[Collected data entries]
+===+
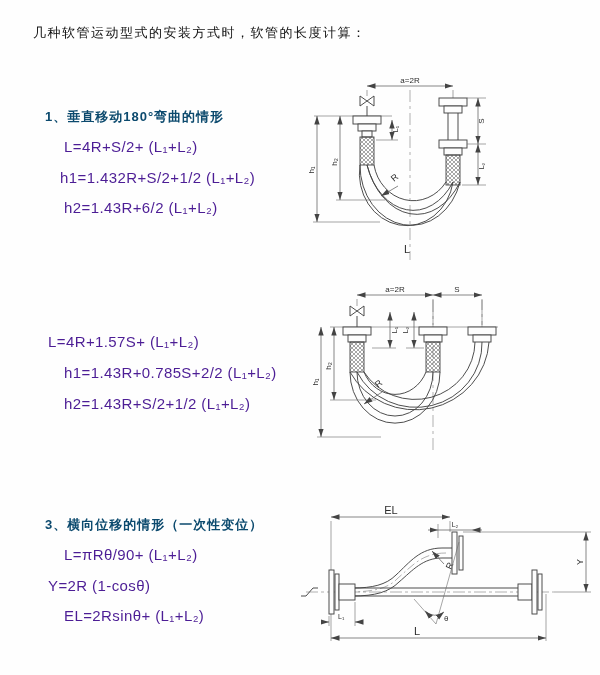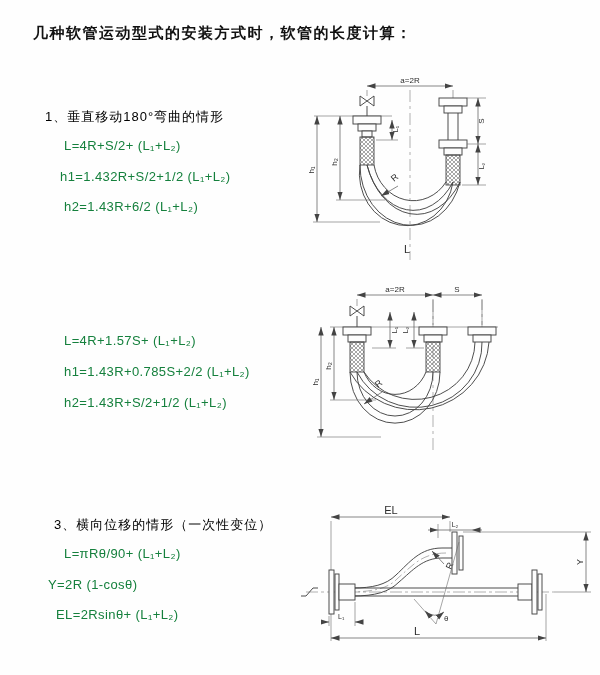--- a/index.html
+++ b/index.html
@@ -4,27 +4,27 @@
 <style>
   html,body{margin:0;padding:0;background:#e9e9e9;}
   .page{
     position:relative;width:600px;height:675px;margin:0 auto;
     background:#fefefe;overflow:hidden;
     font-family:"Liberation Sans","DejaVu Sans",sans-serif;
     color:#1a1a1a;
   }
   .title{
     position:absolute;left:33px;top:24px;
-    font-size:15px;font-weight:bold;letter-spacing:1.5px;color:#111;
+    font-size:13px;font-weight:normal;letter-spacing:1.5px;color:#111;
   }
   .heading{
-    position:absolute;font-size:13px;font-weight:normal;letter-spacing:1px;color:#000000;
+    position:absolute;font-size:13px;font-weight:bold;letter-spacing:1px;color:#0c4a6e;
   }
   .formula{
-    position:absolute;font-size:13px;letter-spacing:0.4px;color:#15803d;
+    position:absolute;font-size:15px;letter-spacing:0.4px;color:#4c1d95;
   }
   svg{position:absolute;overflow:visible;}
   svg text{font-family:"Liberation Sans","DejaVu Sans",sans-serif;fill:#2d2d2d;}
   .dl{stroke:#555;stroke-width:0.7;fill:none;}          
   .xl{stroke:#6a6a6a;stroke-width:0.6;fill:none;}       
   .ol{stroke:#454545;stroke-width:0.95;fill:none;}      
   .cl{stroke:#7d7d7d;stroke-width:0.6;fill:none;}       
   .fl{fill:#fdfdfd;stroke:#454545;stroke-width:0.95;}   
 </style>
 </head>
@@ -32,28 +32,28 @@
 
 <div class="page">
 
   <div class="title">几种软管运动型式的安装方式时，软管的长度计算：</div>
 
   <div class="heading" style="left:45px;top:108px">1、垂直移动180°弯曲的情形</div>
   <div class="formula" style="left:64px;top:138px">L=4R+S/2+ (L₁+L₂)</div>
   <div class="formula" style="left:60px;top:169px">h1=1.432R+S/2+1/2 (L₁+L₂)</div>
   <div class="formula" style="left:64px;top:199px">h2=1.43R+6/2 (L₁+L₂)</div>
 
-  <div class="formula" style="left:64px;top:333px">L=4R+1.57S+ (L₁+L₂)</div>
+  <div class="formula" style="left:48px;top:333px">L=4R+1.57S+ (L₁+L₂)</div>
   <div class="formula" style="left:64px;top:364px">h1=1.43R+0.785S+2/2 (L₁+L₂)</div>
   <div class="formula" style="left:64px;top:395px">h2=1.43R+S/2+1/2 (L₁+L₂)</div>
 
-  <div class="heading" style="left:54px;top:516px">3、横向位移的情形（一次性变位）</div>
+  <div class="heading" style="left:45px;top:516px">3、横向位移的情形（一次性变位）</div>
   <div class="formula" style="left:64px;top:546px">L=πRθ/90+ (L₁+L₂)</div>
   <div class="formula" style="left:48px;top:577px">Y=2R (1-cosθ)</div>
-  <div class="formula" style="left:56px;top:607px">EL=2Rsinθ+ (L₁+L₂)</div>
+  <div class="formula" style="left:64px;top:607px">EL=2Rsinθ+ (L₁+L₂)</div>
 
   <svg style="left:310px;top:70px" width="288" height="196" viewBox="0 0 288 196">
     <defs>
       <marker id="a1" markerUnits="userSpaceOnUse" markerWidth="9" markerHeight="7" refX="8.5" refY="3.5" orient="auto-start-reverse">
         <path d="M0,0.8 L8.5,3.5 L0,6.2 Z" fill="#444"></path>
       </marker>
       <pattern id="bp1" patternUnits="userSpaceOnUse" width="4" height="4">
         <path d="M0,0 L4,4 M0,4 L4,0" stroke="#6b6b6b" stroke-width="0.6"></path>
       </pattern>
     </defs>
+===+
(EXERCISE): Where the string "heading" appears in a line of the entries above, return that line.

(PROBLEM SOLUTION):
   .heading{
   <div class="heading" style="left:45px;top:108px">1、垂直移动180°弯曲的情形</div>
-  <div class="heading" style="left:54px;top:516px">3、横向位移的情形（一次性变位）</div>
+  <div class="heading" style="left:45px;top:516px">3、横向位移的情形（一次性变位）</div>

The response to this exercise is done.